When they were married, would it be like this every morning?
He started as something heavy landed on his foot. His movement might have spilled Harry right out of the narrow bed if he had not had an arm tight about her shoulders. He peeked over Harry’s head and spied the cat, eying him with obvious displeasure.
“Stolen your usual napping spot, have I, feline?”
“Indeed.” Harry smiled and held out an inviting hand toward the beast.
“Oh, no, Miss Atherton. Tomorrow, you may spread your kindness far and wide, but I lay claim to all your caresses today.” With a laugh, he grabbed her wrist and pulled her closer, until she was lying full atop him. Much to the dismay of the cat, who proclaimed its displeasure with a loud mew before thumping to the floor and pacing away, its tail high in the air.
Harry wiggled, struggling to reach out and placate the damned feline, her movement rubbing her curves against his chest in a far too enticing way. Ignoring the sudden tightening in his stones, he spanned her shoulders and pushed her up to a seated position.

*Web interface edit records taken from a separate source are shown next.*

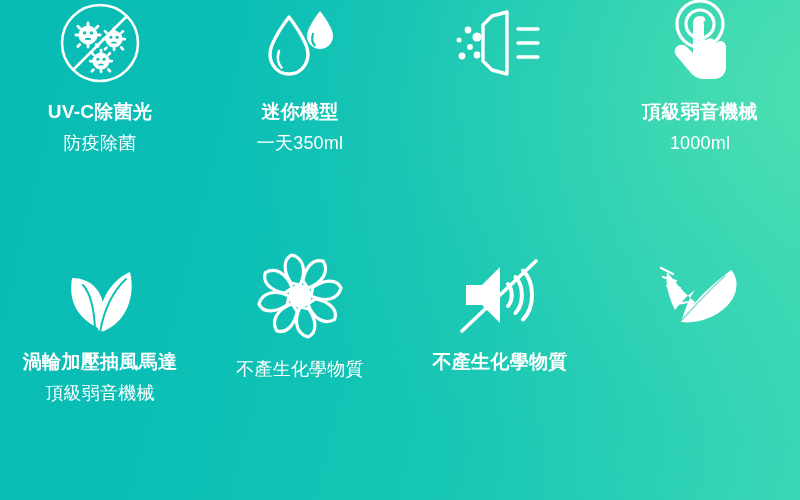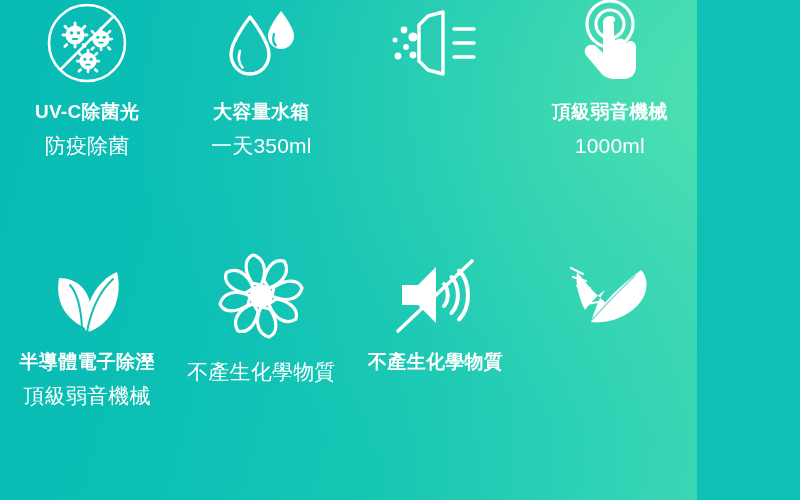"UV-C除菌光" #poster { width: 697px -> 800px }
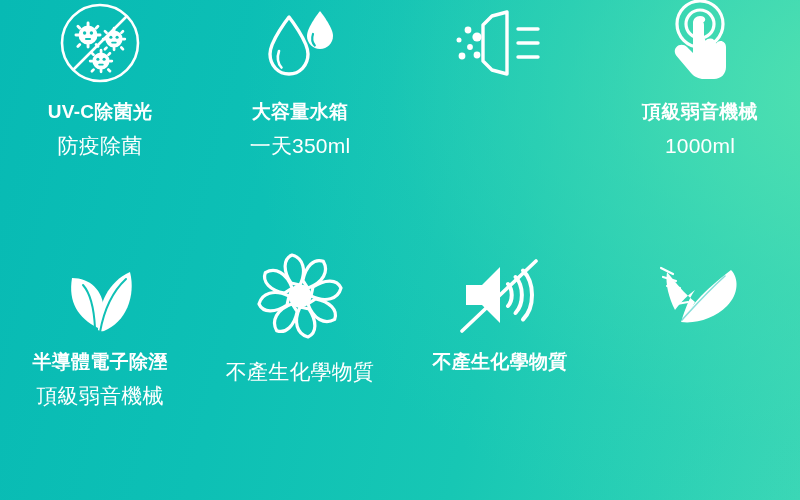"大容量水箱" div.title { text: 大容量水箱 -> 迷你機型 }
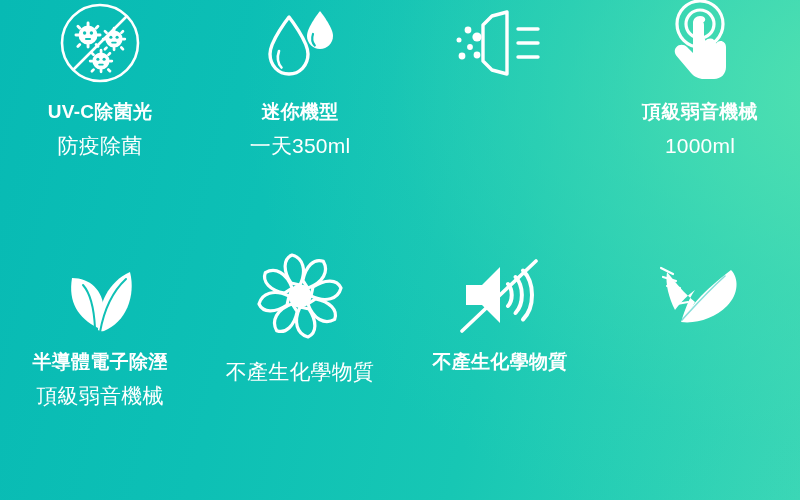"防疫除菌" .subtitle { font-size: 21px -> 18px }
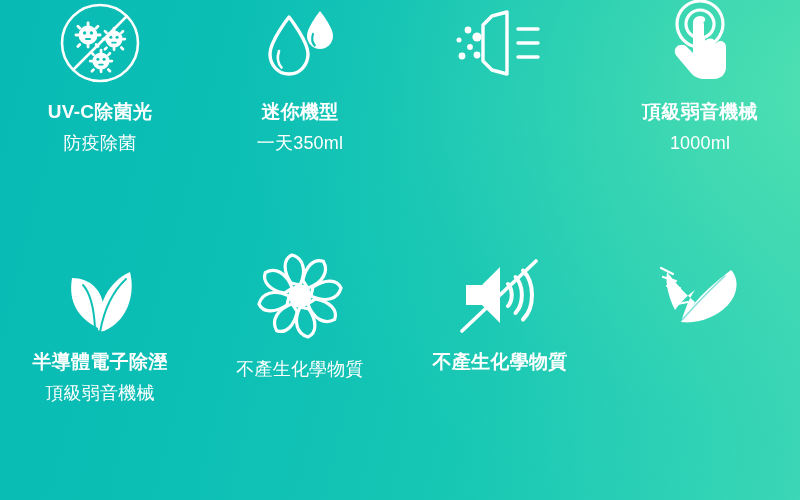"半導體電子除溼" div.title { text: 半導體電子除溼 -> 渦輪加壓抽風馬達 }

“Now, Miss Atherton, I believe you owe me an answer to a certain question I posed before your lips proved such an inconvenient distraction.”
“My lips! What of yours, sir?”
He groaned, not at her mock rebuke, but at the way her folded arms raised her small, pert breasts high. She had no idea how enticing a picture she made, did she, so slim and naked and yet still so very Harry.
“Yes, my lips do have the most wayward tendencies.” He sat up, too, then bent his head to nuzzle one dark nipple, then the other. “In fact, they are quite beyond my control. I’m afraid I cannot answer for the consequences if you do not agree to be my bride.”